Preuves

Biais du survivant

Aussi appelé: biais des survivants, survivorship bias

Juger un groupe sur ses réussites visibles parce que les échecs ne sont jamais entrés dans le champ — alors que les cas manquants portent la vraie leçon.

Exemples

Le cas classique date de la Seconde Guerre mondiale. Des analystes étudiaient les bombardiers qui rentraient de mission pour décider où ajouter du blindage, et les impacts de balles se concentraient sur les ailes et le fuselage. Le statisticien Abraham Wald a pointé la faille : ces avions étaient ceux qui étaient rentrés. Les impacts sur les moteurs manquaient dans les données parce que ces avions-là manquaient — au fond de la mer. Le blindage devait aller là où les avions survivants étaient indemnes.

La version moderne est partout :

Publication : « L’université est une arnaque. Gates et Zuckerberg ont abandonné leurs études et sont devenus milliardaires. » Réponse : « Et combien de décrocheurs ne le sont pas devenus ? Eux n’ont pas droit à un documentaire. »

Ou dans les conversations ordinaires sur la santé :

L’oncle : « Mon grand-père fumait un paquet par jour et a vécu jusqu’à 95 ans. »

Les grands-pères qui fumaient et sont morts à 60 ans ne sont pas à table pour donner leur version — un cousin à cas unique du sophisme de la preuve anecdotique.

Pourquoi ce biais existe

On ne peut apprendre que des cas que l’on voit, et le monde filtre ceux qui nous parviennent. L’échec est silencieux : les start-ups qui coulent ne donnent pas de conférences, les applications désinstallées ne reçoivent pas d’avis, les fonds en faillite disparaissent des tableaux de performance. Personne n’a besoin de mentir pour que l’échantillon visible soit profondément non représentatif — la sélection déforme toute seule, et c’est pourquoi ce biais persiste même dans des domaines qui, comme la finance, le mesurent formellement.

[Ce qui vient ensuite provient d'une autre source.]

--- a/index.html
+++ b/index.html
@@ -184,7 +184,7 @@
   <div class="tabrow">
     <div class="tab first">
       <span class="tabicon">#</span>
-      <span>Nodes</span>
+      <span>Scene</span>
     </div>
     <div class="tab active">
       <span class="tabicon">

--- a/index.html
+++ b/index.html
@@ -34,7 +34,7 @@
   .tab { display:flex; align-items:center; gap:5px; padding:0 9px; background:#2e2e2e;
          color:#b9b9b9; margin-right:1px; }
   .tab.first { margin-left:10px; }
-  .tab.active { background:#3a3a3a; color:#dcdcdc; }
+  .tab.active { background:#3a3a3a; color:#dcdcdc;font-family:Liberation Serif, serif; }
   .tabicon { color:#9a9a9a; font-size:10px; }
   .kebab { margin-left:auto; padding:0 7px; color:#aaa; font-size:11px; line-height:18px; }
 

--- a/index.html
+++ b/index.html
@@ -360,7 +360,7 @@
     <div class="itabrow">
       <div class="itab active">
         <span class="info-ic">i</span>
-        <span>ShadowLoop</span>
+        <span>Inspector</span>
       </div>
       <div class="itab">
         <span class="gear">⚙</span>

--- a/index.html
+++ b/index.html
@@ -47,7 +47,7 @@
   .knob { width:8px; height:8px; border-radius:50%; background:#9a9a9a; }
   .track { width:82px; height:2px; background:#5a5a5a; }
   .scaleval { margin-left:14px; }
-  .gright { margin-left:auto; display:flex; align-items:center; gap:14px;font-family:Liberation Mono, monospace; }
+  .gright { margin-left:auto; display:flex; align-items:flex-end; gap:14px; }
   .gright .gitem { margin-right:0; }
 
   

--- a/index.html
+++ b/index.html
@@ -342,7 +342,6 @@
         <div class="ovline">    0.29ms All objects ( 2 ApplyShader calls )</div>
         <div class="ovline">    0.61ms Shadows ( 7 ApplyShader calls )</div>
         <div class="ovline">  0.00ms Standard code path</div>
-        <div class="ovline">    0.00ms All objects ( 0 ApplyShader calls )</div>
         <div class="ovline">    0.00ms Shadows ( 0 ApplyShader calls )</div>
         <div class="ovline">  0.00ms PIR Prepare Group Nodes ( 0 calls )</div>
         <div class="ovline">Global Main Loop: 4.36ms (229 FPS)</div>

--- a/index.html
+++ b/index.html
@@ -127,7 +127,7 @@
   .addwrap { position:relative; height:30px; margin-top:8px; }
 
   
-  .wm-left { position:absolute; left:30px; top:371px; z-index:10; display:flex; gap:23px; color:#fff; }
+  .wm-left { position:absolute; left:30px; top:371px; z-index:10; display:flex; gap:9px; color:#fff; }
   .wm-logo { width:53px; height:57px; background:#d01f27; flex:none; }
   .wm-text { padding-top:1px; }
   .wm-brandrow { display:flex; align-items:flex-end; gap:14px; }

Ajoutez notre habitude d’étudier les gagnants pour les copier, et le piège se referme : plus vous scrutez les survivants, plus vous risquez de gagner en assurance tout en vous trompant davantage.

Comment le contrer

  • Demandez le dénominateur : « Sur combien de personnes qui ont essayé ? »
  • Traquez les cas manquants — les décrocheurs, les boutiques fermées, les utilisateurs partis. Qu’ont-ils fait, eux ? Si c’est la même chose que les gagnants, le « secret de la réussite » n’explique rien.
  • Méfiez-vous des conseils déduits des seuls gagnants, y compris de vos propres histoires de réussite.
  • Quand quelqu’un cite un survivant, restez charitable : l’exemple est réel ; c’est l’échantillon qui est faussé. Dites-le dans ces termes.